• **PROBLEM DETAILS**
Below are some records; work out how many of their lines contain "PDF插件" and give the number only.

[Before-and-after change data]
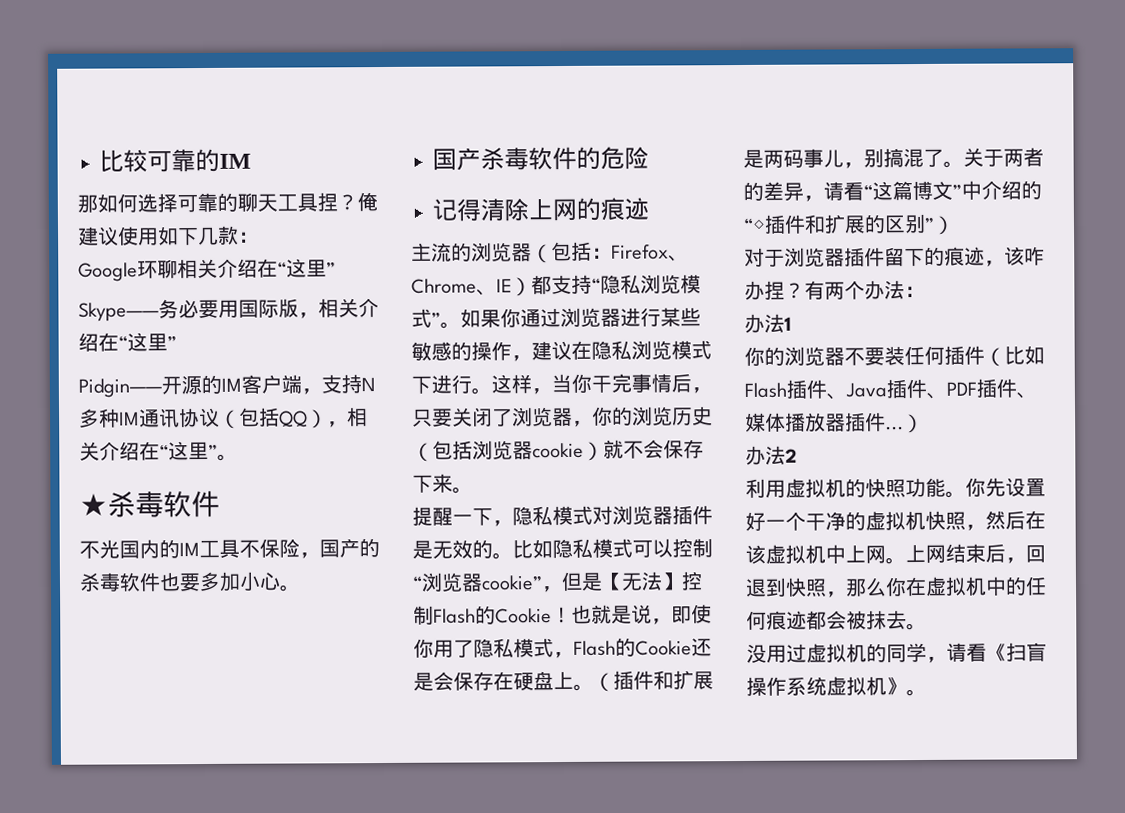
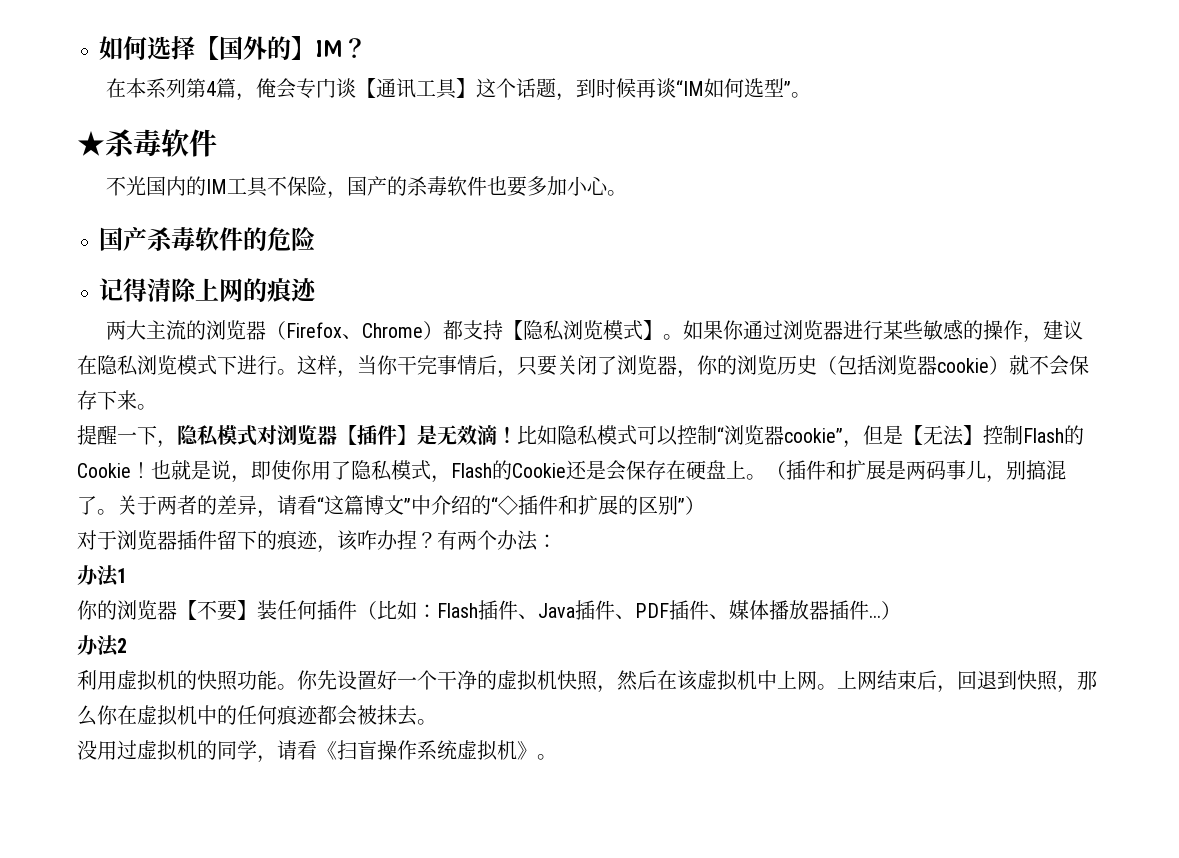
- 比较可靠的IM
- 那如何选择可靠的聊天工具捏？俺建议使用如下几款：
- Google环聊相关介绍在“这里”
- Skype——务必要用国际版，相关介绍在“这里”
- Pidgin——开源的IM客户端，支持N多种IM通讯协议（包括QQ），相关介绍在“这里”。
+ 如何选择【国外的】IM？
+ 在本系列第4篇，俺会专门谈【通讯工具】这个话题，到时候再谈“IM如何选型”。
- 主流的浏览器（包括：Firefox、Chrome、IE）都支持“隐私浏览模式”。
+ 两大主流的浏览器（Firefox、Chrome）都支持【隐私浏览模式】。
- 提醒一下，隐私模式对浏览器插件是无效的。
+ 提醒一下，隐私模式对浏览器【插件】是无效滴！
- 你的浏览器不要装任何插件（比如Flash插件、Java插件、PDF插件、媒体播放器插件...）
+ 你的浏览器【不要】装任何插件（比如：Flash插件、Java插件、PDF插件、媒体播放器插件...）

• **SOLUTION FOR THIS EXERCISE**
2